[Records for the task]:
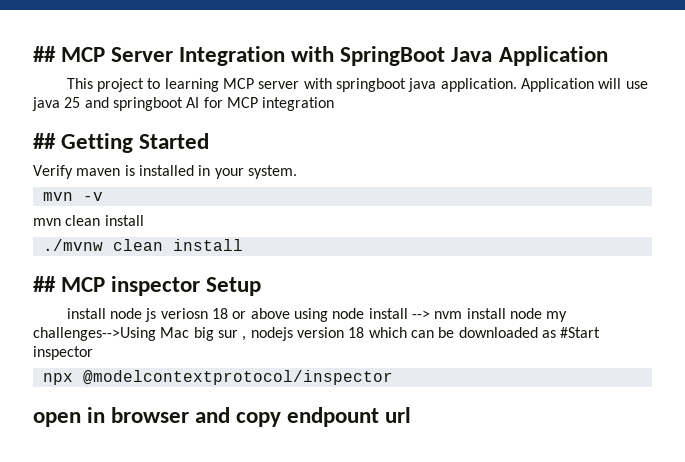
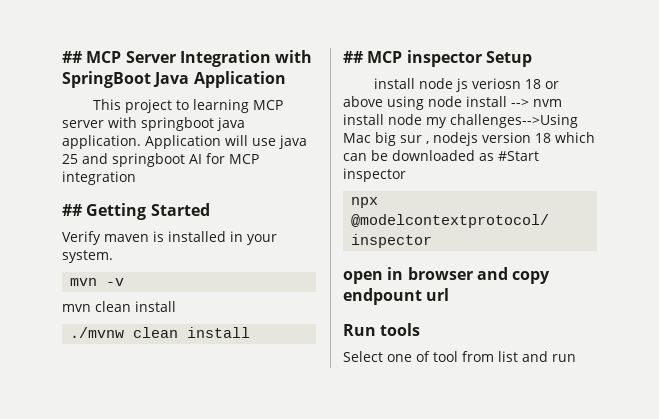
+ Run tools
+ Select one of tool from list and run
--
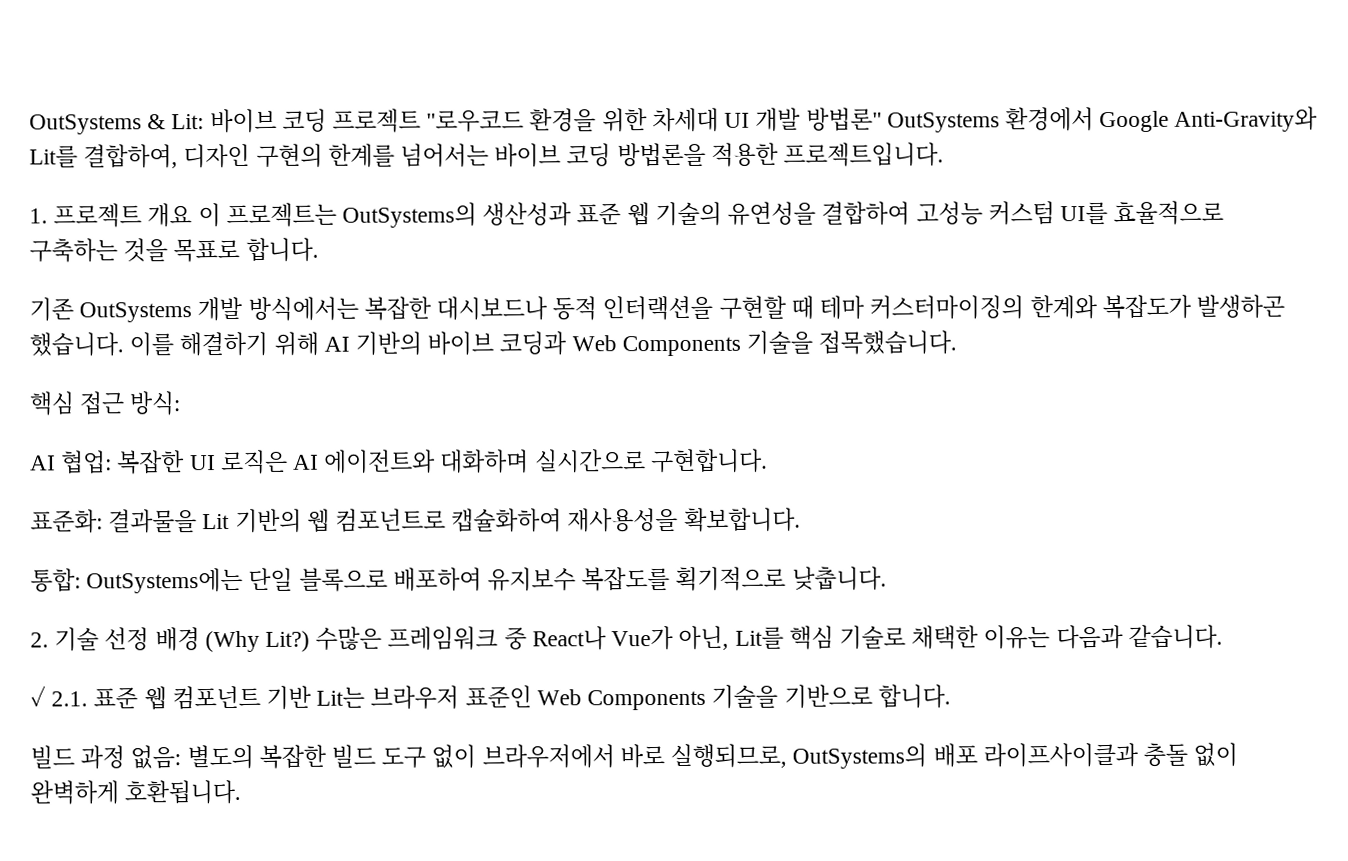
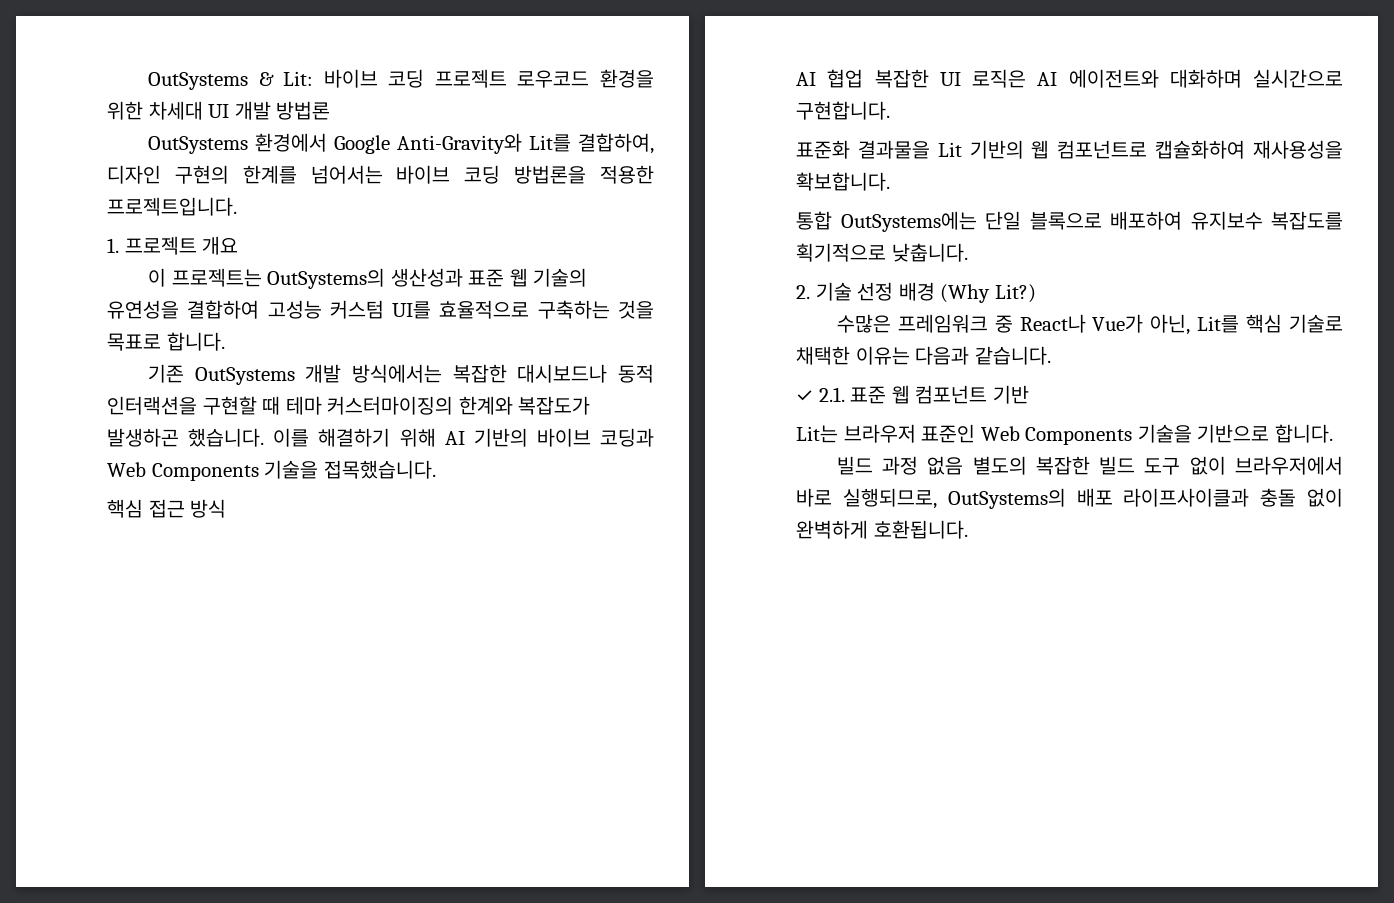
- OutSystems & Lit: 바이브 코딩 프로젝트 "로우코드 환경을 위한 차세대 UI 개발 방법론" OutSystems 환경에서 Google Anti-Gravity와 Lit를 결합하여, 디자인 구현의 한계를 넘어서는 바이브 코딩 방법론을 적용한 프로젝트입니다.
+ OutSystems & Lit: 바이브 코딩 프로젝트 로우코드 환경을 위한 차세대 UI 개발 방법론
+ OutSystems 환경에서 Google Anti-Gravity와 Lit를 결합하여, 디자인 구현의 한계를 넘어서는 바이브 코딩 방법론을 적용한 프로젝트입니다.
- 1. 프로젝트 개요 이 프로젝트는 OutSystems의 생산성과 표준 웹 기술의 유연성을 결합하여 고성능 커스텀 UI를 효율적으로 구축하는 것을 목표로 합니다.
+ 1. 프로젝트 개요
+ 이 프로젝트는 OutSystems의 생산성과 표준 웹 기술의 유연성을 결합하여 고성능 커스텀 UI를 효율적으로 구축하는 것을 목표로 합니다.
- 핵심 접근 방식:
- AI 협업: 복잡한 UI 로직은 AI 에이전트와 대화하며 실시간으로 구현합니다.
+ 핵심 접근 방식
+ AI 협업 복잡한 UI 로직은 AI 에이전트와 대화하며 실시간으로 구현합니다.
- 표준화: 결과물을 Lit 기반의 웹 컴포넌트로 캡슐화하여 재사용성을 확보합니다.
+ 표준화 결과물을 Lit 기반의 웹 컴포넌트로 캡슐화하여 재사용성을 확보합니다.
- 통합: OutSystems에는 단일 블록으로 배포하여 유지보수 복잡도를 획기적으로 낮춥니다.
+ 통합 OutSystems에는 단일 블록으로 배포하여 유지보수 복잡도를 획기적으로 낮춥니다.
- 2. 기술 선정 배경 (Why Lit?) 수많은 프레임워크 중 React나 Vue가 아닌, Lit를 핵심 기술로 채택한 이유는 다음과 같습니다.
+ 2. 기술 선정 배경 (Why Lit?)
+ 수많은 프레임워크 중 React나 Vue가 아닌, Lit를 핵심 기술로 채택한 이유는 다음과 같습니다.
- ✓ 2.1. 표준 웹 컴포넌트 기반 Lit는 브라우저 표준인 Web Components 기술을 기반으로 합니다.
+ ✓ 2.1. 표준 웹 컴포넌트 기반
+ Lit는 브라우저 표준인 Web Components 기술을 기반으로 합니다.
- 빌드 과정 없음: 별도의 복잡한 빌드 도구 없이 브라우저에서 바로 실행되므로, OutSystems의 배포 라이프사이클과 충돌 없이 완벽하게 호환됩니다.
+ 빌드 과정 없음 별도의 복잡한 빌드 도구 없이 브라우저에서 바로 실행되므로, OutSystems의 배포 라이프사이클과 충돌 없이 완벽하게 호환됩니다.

[Activity]:
Please reproduce the lines from the line with "- AI 협업: 복잡한" to the line with "빌드 과정 없음 별도의", both ends included, exactly as they appear above.

[Written solution]:
- AI 협업: 복잡한 UI 로직은 AI 에이전트와 대화하며 실시간으로 구현합니다.
+ 핵심 접근 방식
+ AI 협업 복잡한 UI 로직은 AI 에이전트와 대화하며 실시간으로 구현합니다.
- 표준화: 결과물을 Lit 기반의 웹 컴포넌트로 캡슐화하여 재사용성을 확보합니다.
+ 표준화 결과물을 Lit 기반의 웹 컴포넌트로 캡슐화하여 재사용성을 확보합니다.
- 통합: OutSystems에는 단일 블록으로 배포하여 유지보수 복잡도를 획기적으로 낮춥니다.
+ 통합 OutSystems에는 단일 블록으로 배포하여 유지보수 복잡도를 획기적으로 낮춥니다.
- 2. 기술 선정 배경 (Why Lit?) 수많은 프레임워크 중 React나 Vue가 아닌, Lit를 핵심 기술로 채택한 이유는 다음과 같습니다.
+ 2. 기술 선정 배경 (Why Lit?)
+ 수많은 프레임워크 중 React나 Vue가 아닌, Lit를 핵심 기술로 채택한 이유는 다음과 같습니다.
- ✓ 2.1. 표준 웹 컴포넌트 기반 Lit는 브라우저 표준인 Web Components 기술을 기반으로 합니다.
+ ✓ 2.1. 표준 웹 컴포넌트 기반
+ Lit는 브라우저 표준인 Web Components 기술을 기반으로 합니다.
- 빌드 과정 없음: 별도의 복잡한 빌드 도구 없이 브라우저에서 바로 실행되므로, OutSystems의 배포 라이프사이클과 충돌 없이 완벽하게 호환됩니다.
+ 빌드 과정 없음 별도의 복잡한 빌드 도구 없이 브라우저에서 바로 실행되므로, OutSystems의 배포 라이프사이클과 충돌 없이 완벽하게 호환됩니다.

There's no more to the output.